It was, in the end, also her salvation. She hated judo, this sport she had once loved but that did not love her back in her lowest moments. She hated the Pedros for a long time too. But every time they did not give up on her, every time they devised new ways to try to see her through — therapy, admission into a Boston hospital when they worried outpatient therapy alone was not enough — a part of her was saved. A part of her grew to love them back.
They did not give up when she sat in a car with Jim — Big Jim, as she took to calling him — crying, desperate to not go to Nationals and cross paths with so many people who had refused to believe her. He told her: “Kayla, you know what? When we go there, you stand next to me. Nobody will dare say a goddamn thing to you if I’m there.”
They did not give up when they encouraged her to fly home to Ohio to tell her story in court, to be heard, as Doyle pleaded guilty to illicit sexual conduct and was ultimately sentenced to 10 years in prison. Big Jim told her he’d fly back with her if she needed him to, but that she had to be in that room.
They did not give up on her when she drove the 45 minutes from the judo house to Big Jim’s lake house, intent on quitting judo. When she pulled up in the driveway, Big Jim was smoking a cigar, and she blurted out that she was done. It was the fall of 2007, she had just won the US Open, but she didn’t want to be the brave girl anymore. The strong girl. She wanted to move to New York and disappear into the anonymity of the city. He listened, then he told her: “You know what, kid? What happened to you, happened to you. And it is a terrible thing, but it doesn’t define you.” She went back to the judo house, then back to practice the next day. She cried the entire time, but still, she was there. She was not done.

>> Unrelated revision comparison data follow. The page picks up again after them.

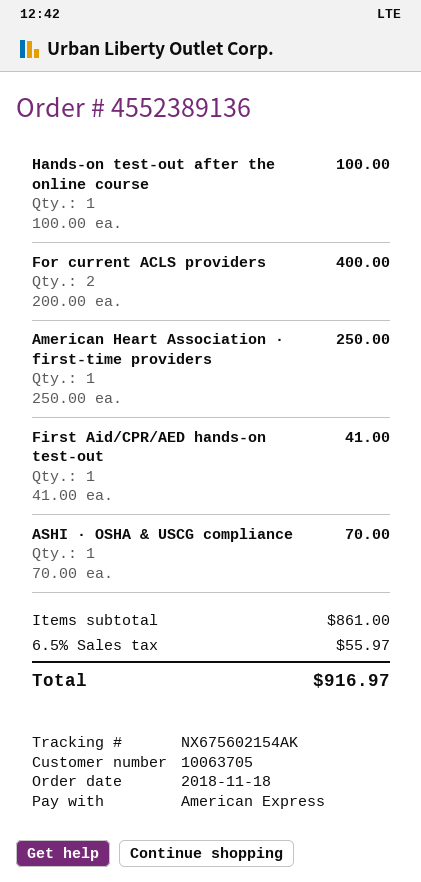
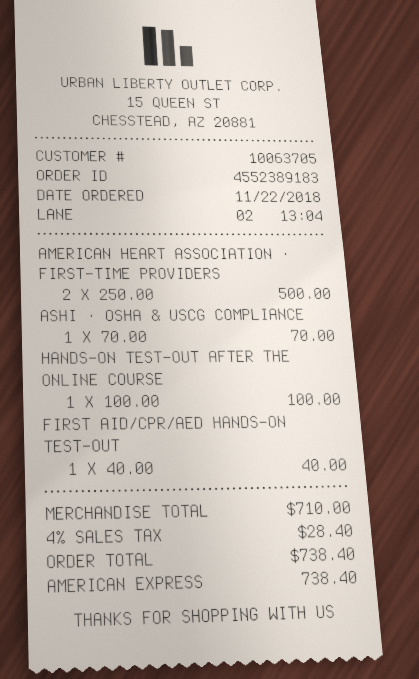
order number: 4552389136 -> 4552389183
order date: 2018-11-18 -> 2018-11-22
For current ACLS providers: 2 x 200.00 = 400.00 -> none
American Heart Association · first-time providers: 1 x 250.00 = 250.00 -> 2 x 250.00 = 500.00
First Aid/CPR/AED hands-on test-out: 1 x 41.00 = 41.00 -> 1 x 40.00 = 40.00
subtotal: 861.00 -> 710.00
tax: 6.5% = 55.97 -> 4% = 28.40
total: 916.97 -> 738.40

“They didn’t give up on me. They didn’t ship me off. They didn’t send me home,” she says. “That changed my life.”
That didn’t mean she left the house and was fixed, nor whole. She turned herself into the best American judoka in history. She decided to be open about her story, published a book in 2018 to share her story, in fact, hoping that openness might change someone else’s story. She started over in a new sport, then dominated that too. She became a mother. And all that time, she was neither fixed, nor whole. She still found herself in physically and emotionally abusive relationships, perpetuating a cycle she first witnessed in her own childhood. She still felt like she had to earn love, fight for it, struggle with it, survive it.
Four years and 16 fights into her MMA career, in November 2022, Harrison suffered her first loss. She had taken her children with her to Madison Square Garden, where she came up short against Pacheco, and the defeat rattled her, made the ground feel shaky beneath her feet, like she couldn’t quite keep her balance.

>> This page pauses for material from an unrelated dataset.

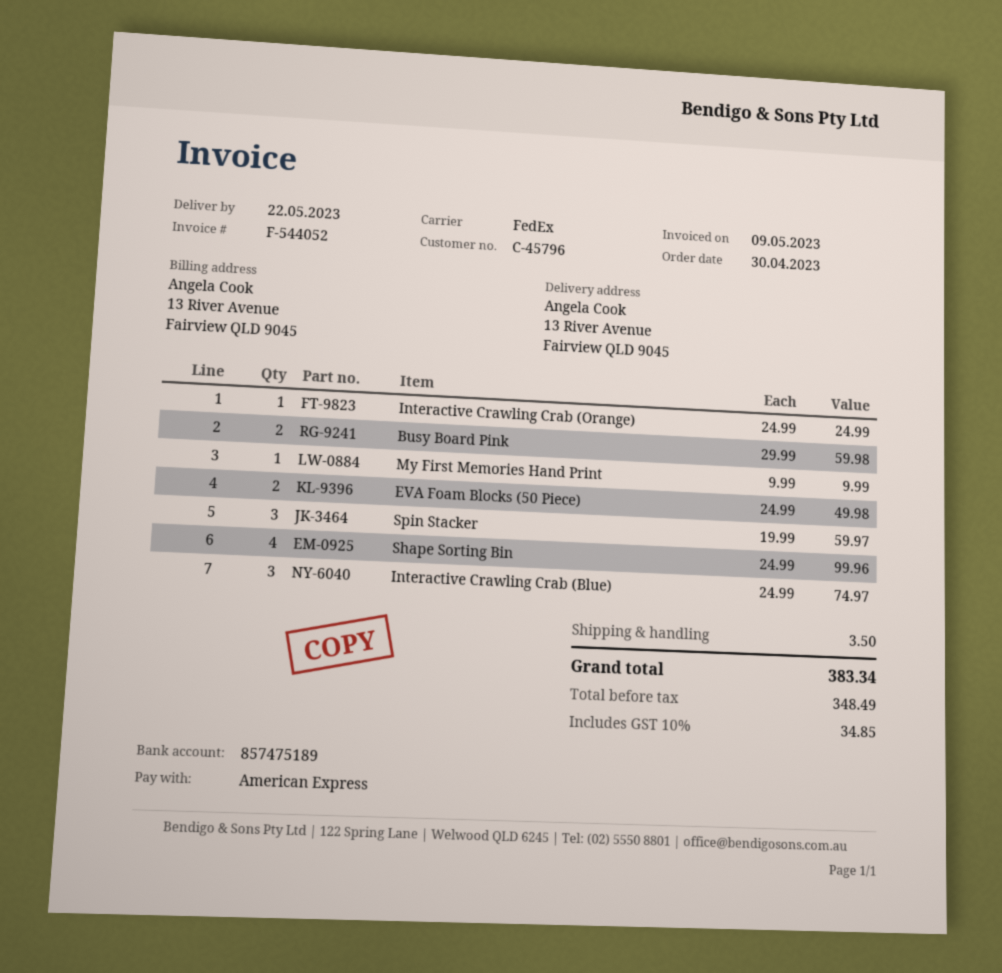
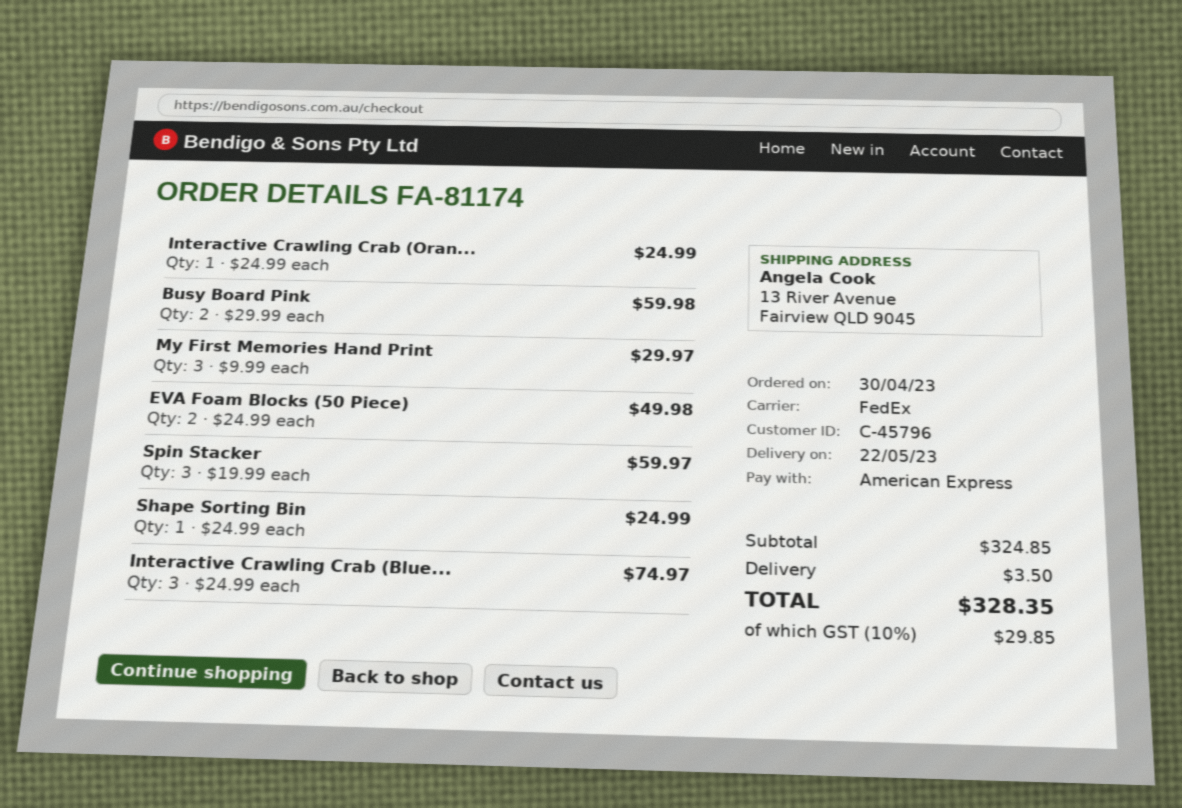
My First Memories Hand Print: 1 x 9.99 = 9.99 -> 3 x 9.99 = 29.97
Shape Sorting Bin: 4 x 24.99 = 99.96 -> 1 x 24.99 = 24.99
tax: 10% = 34.85 -> 10% = 29.85
total: 383.34 -> 328.35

Back home in Florida, the bruises still fresh on her face, she checked in with her daughter’s therapist. She wanted to know how badly Kyla had been rattled too. Had Kyla talked about the fight? She had. She told her therapist she had gone to New York; ate Thanksgiving dinner in New York City; visited the Empire State Building; watched her mother fight; she lost; they all came home.
The loss — this huge earthquake for her mother — had been just a footnote to a family trip for Kyla. And that, more than the fight itself, jolted Harrison. It shook her awake.
“It had never occurred to me,” she says. “It had never occurred to me that someone would love me if I lost or I wasn’t this high achiever. Because I didn’t think I could love me.”
When she used to ask herself this question — could she love herself; like herself, even — if she was not Kayla Harrison, Olympic champion, or Kayla Harrison, MMA champion, even saying it out loud would make her feel sick to her stomach. She fought and won to prove to herself, to everyone, that she was worthy. But it was her daughter and her son who showed her that she — Kayla Harrison, champion or not — was enough, plenty, everything.
“Everything I went through? It got me this far in life,” she says. “But I don’t carry it anymore. I set that s— down.”
THREE WEEKS BEFORE the fight of her life in Las Vegas, Harrison surveys the life she has built for herself and her kids here, a world away, in Parkland, Florida. She’s walking through the muck of the chicken coop in her backyard, doling out worms, checking on the progress of eggs, confirming the animals all have water and food.
“Good job, Kyla Rose,” she says to herself, pleased with her daughter’s commitment to her chores.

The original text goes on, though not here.